Vision Agent

Vision Agent Using SAM-Description-Based Object Segmentation Agent

Build Vision Agents using Segment Anything (SAM)! Learn how to combine text descriptions (like with Grounding DINO) and SAM for powerful, zero-shot object segmentation, bypassing traditional training needs. Understand and build your own description-based vision agent.

Yash Raj Suman

May 6, 2025 • 11 min read

Share this blog

Vision Agent Using SAM

Introduction

Want to build AI that can find and outline specific objects in images just by reading a text description?

Imagine telling your AI, "outline the black horse" and having it do just that, even if it's never been specifically trained on a horse before.

How can we build such a smart system?

Training standard AI to find objects is hard work. It often means carefully labeling thousands, sometimes millions, of images for each thing you want it to find.

Did you know, labeling data can take up 80% of the time spent on an AI vision project?

Wouldn't it be great to avoid a lot of that effort, especially for new or unusual objects?

We have the answer: combine two powerful AI models!

We use Grounding DINO to find objects based on your text descriptions, and the Segment Anything Model (SAM) to draw precise outlines around them.

Together, they create smart "Vision Agents". These agents understand language and see accurately, letting them outline objects just from descriptions, without needing tons of pre-labeled examples.

We'll show you step-by-step how to connect Grounding DINO and SAM to create AI that segments objects based on simple text commands. Let's build something powerful!

Vision Agent Using Description

Understanding Vision Agent

So, what do we mean by a "Vision Agent" in this guide? Think of it like a smart helper that can see the world through images and act on what it sees based on instructions.

Specifically, we're talking about agents designed for image segmentation.

Their job is to precisely find and outline specific objects within a picture. Instead of just saying "there's a cat," these agents can draw a perfect line around the cat's shape.

The Big Challenges with Old-School Segmentation

Before we build our new agent, let's understand why the traditional ways of doing image segmentation can be tough:

It Needs SO Much Labeled Data: Usually, to teach AI to outline objects (like cats, cars, or chairs), you first need to show it thousands of examples. Someone has to manually draw exact outlines around every single object in those example images. This takes a huge amount of time and effort, and it costs a lot!
It Takes Special Skills: Building and training these traditional segmentation models isn't easy. You often need experts who really understand AI and coding.
Models Get Stuck on What They Know: If you train a model only on cats and dogs, it won't know how to find a bird or a bicycle later. Adding new objects means going back, getting more labeled data, and retraining the model, which is slow and expensive.
Doesn't Adapt Well: Sometimes, a model trained in one setting (like sunny days) doesn't work well in another (like rainy nights or different camera angles) without even more specific training data.

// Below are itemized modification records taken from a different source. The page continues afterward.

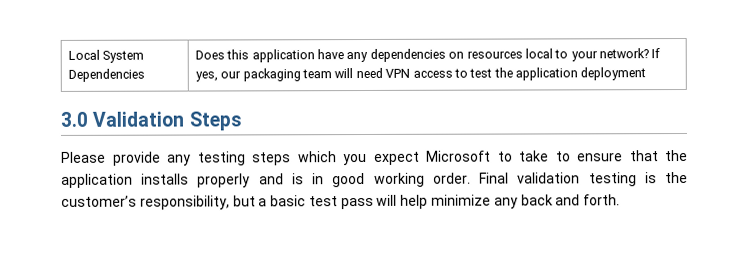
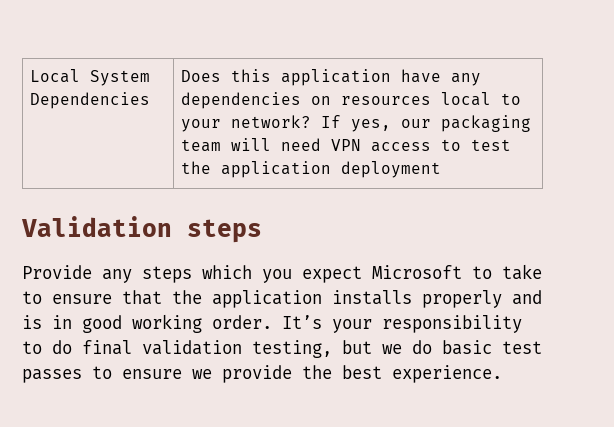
- 3.0 Validation Steps
- Please provide any testing steps which you expect Microsoft to take to ensure that the application installs properly and is in good working order.
+ Validation steps
+ Provide any steps which you expect Microsoft to take to ensure that the application installs properly and is in good working order.
- Final validation testing is the customer’s responsibility, but a basic test pass will help minimize any back and forth.
+ It’s your responsibility to do final validation testing, but we do basic test passes to ensure we provide the best experience.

Why We Need an Agent That Understands Descriptions

Because the old way has these problems, we need a smarter, more flexible approach.

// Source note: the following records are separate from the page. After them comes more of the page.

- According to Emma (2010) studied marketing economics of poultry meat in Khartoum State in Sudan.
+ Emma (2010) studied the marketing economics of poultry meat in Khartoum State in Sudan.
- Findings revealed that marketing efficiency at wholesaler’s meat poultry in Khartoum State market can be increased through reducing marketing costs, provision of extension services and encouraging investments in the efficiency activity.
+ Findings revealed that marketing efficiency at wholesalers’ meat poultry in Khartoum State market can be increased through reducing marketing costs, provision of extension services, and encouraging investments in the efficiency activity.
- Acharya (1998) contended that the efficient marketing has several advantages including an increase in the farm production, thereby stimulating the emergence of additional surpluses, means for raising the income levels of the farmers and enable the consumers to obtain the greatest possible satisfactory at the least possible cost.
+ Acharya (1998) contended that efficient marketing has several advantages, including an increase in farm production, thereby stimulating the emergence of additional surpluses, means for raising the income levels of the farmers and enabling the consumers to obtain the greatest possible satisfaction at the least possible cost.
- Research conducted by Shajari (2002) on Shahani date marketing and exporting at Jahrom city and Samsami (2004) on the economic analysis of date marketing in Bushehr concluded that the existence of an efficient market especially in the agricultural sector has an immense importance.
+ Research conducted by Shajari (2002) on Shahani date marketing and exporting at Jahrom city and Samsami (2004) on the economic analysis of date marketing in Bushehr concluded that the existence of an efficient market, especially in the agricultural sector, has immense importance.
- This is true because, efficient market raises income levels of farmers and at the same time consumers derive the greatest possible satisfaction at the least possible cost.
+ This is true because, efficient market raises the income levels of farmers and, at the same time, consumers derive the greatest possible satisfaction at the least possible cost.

This is where a Description-Based Object Segmentation Agent comes in! Imagine you could just tell the agent what to find using plain English.

Here's why this is so powerful:

Find Anything, Anytime: Instead of being limited to pre-trained object types, you can ask it to find "the red apple on the table," "the person waving," or "the fluffy white cloud." The agent uses the description to find the object, even if it's never seen that exact thing labeled before.
Skip the Massive Labeling: You avoid the most time-consuming part of traditional segmentation. No need to manually outline thousands of examples for every possible object you might want to find later.
Easy to Use: Talking or typing instructions is much simpler than complex programming or retraining models for every new task.
Fast and Flexible: Need to find a new type of object tomorrow? Just describe it! This makes building and adapting vision applications much quicker.

This new type of Vision Agent, one that combines understanding language with seeing precisely, is what we're going to build using amazing tools like Grounding DINO and SAM.

It overcomes the big hurdles of traditional methods and opens up exciting new possibilities.

Building Vision Agent

In this guide, we are going to implement multiple models on top of each other to create our vision agent.

Vision Agent Architecture

Our Agent architecture diagram is simple. We will provide Grounding DINO with a Description and image.

Using its zero-shot capabilities, we will extract our target object's bounding box coordinates.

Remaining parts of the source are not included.